A partir du départ de Julienne, l’administration de la maison de Cornillon fut gérée par des administrateurs élus par le conseil municipal, avec la présence d’un aumonier (« vicaire éternel ou inamovible ») rémunéré modestement pour gérer les « biens spirituels » de la maison. La charité des Liégeois n’a jamais rien laissé à désirer. Nous voulons simplement indiquer la place que la charité occupait déjà dans la vie de jadis. Lorsqu’un liégeois, malade ou blessé, ne pouvait, étant trop peu fortuné, appeler à son chevet un médecin, des gardes pour le soigner et l’assister, il pouvait se rendre dans un des nombreux hôpitaux existant en ville. Le plus important de tous était l’hospice de Cornillon. On ne recevait à Cornillon que des lépreux nés à Liège et baptisés dans les trois fonts, c’est-à-dire Notre- Dame-aux-Fonts, Saint-Jean-Baptiste et Saint-Adalbert. Les gens baptisés dans une autre paroisse devaient se faire soigner à la maladrerie située en dehors de la porte Sainte-Walburge.

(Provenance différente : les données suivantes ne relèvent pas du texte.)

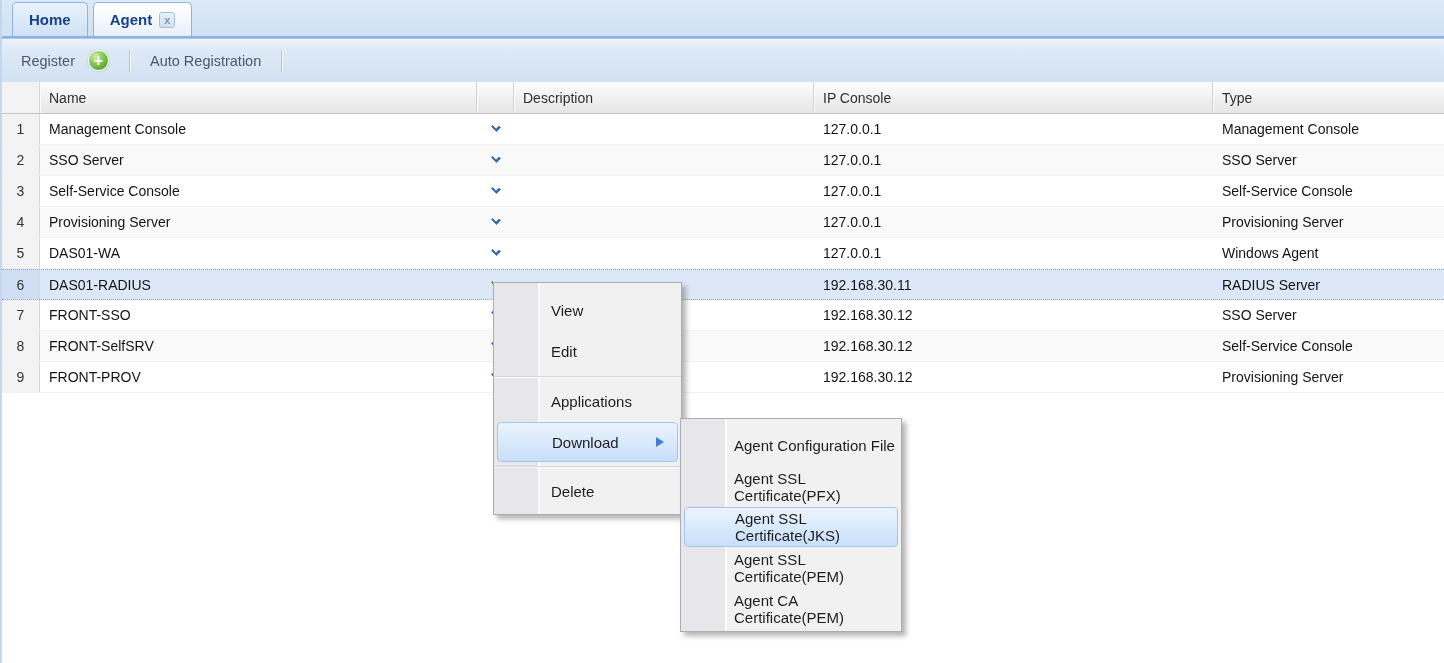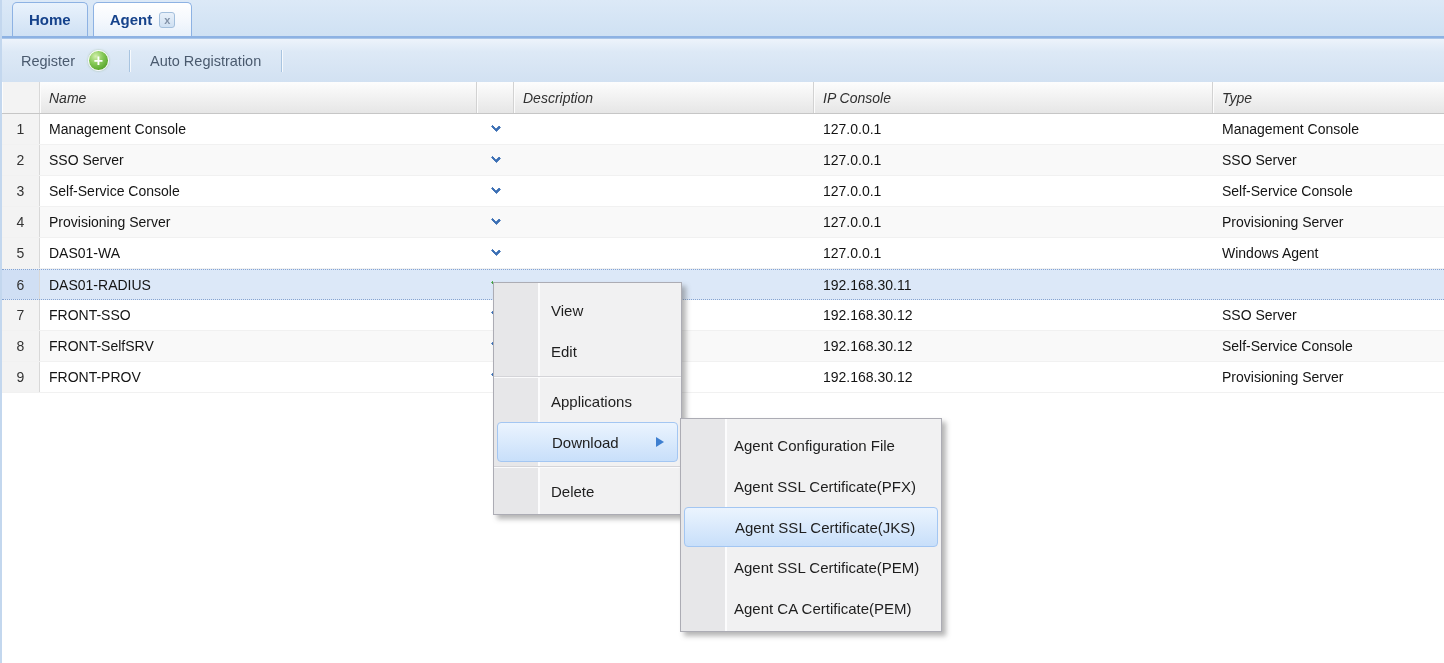--- a/index.html
+++ b/index.html
@@ -39,7 +39,7 @@
   .grid-header { height:32px; display:flex; background:linear-gradient(#FDFDFD,#E6E6E6);
                  border-bottom:1px solid #C6C6C6; font-size:14px; color:#303030; }
   .hcell { display:flex; align-items:center; padding-left:9px;
-           border-right:1px solid #D2D2D2; box-shadow:inset 1px 0 0 #FCFCFC;font-style:italic; }
+           border-right:1px solid #D2D2D2; box-shadow:inset 1px 0 0 #FCFCFC; }
   .grid-rows { font-size:14px; color:#141414; }
   .grid-row { height:31px; display:flex; align-items:stretch;
               border-bottom:1px solid #F1F1F1; background:#fff; }

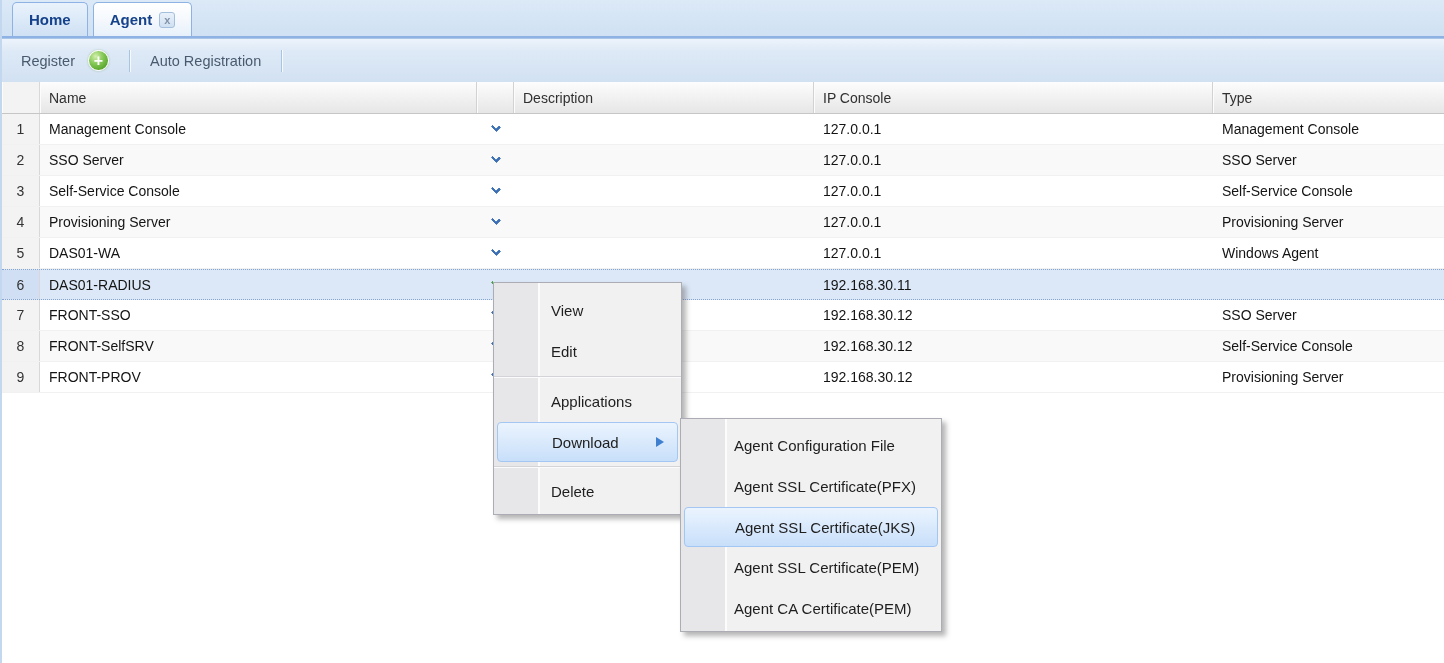--- a/index.html
+++ b/index.html
@@ -181,6 +181,7 @@
       </div>
       <div class="cell c-desc"></div>
       <div class="cell c-ip">192.168.30.11</div>
+      <div class="cell c-type">RADIUS Server</div>
     </div>
 
     <div class="grid-row">

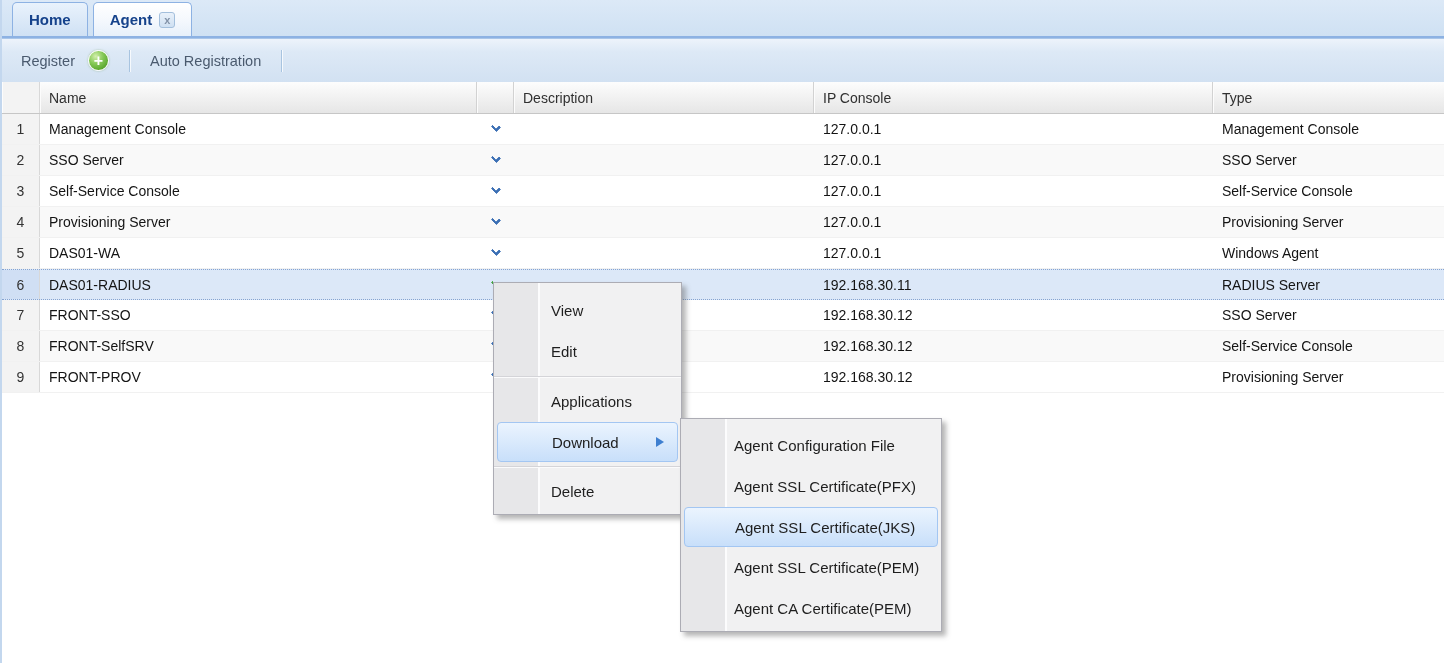--- a/index.html
+++ b/index.html
@@ -66,7 +66,7 @@
                      #FCFCFD 44px, #FCFCFD 46px, #F1F1F2 46px);
           box-shadow:4px 4px 5px rgba(90,90,90,.45); padding:7px 0 2px 0; }
   .menu-main { left:491px; top:282px; width:189px; z-index:10; }
-  .menu-sub  { left:678px; top:418px; width:262px; z-index:11; padding-top:6px; }
+  .menu-sub  { left:678px; top:418px; width:222px; z-index:11; padding-top:6px; }
   .menu-item { height:41px; display:flex; align-items:center; padding-left:57px;
                font-size:15px; color:#1E1E1E; cursor:pointer; }
   .menu-sub .menu-item { padding-left:53px; }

Vers 1500, l’hospice souffrit d’une mauvaise gestion et d’un certain laisser-aller. Le prince-évêque Erard de la Marck intervint vigoureusement pour rétablir la paix et un mode de vie plus saine. Cornillon prit l’allure d’un béguinage assez paisible et la conserva, non sans l’intervention assez fréquentes des autorités. L’évêque intervint peu et seulement pour des questions religieuses.
La révolution française passa par Cornillon : pendant un demi-siècle la prière cessa de monter du haut de la colline abandonnée par les Chartreux et en-dessous les bâtiments déserts de Cornillon réclamaient leurs hospitaliers. Ensuite, les petites sœurs des Pauvres venant de France ont repris la chartreuse en soignant avec un dévouement sublime de malheureux vieillards.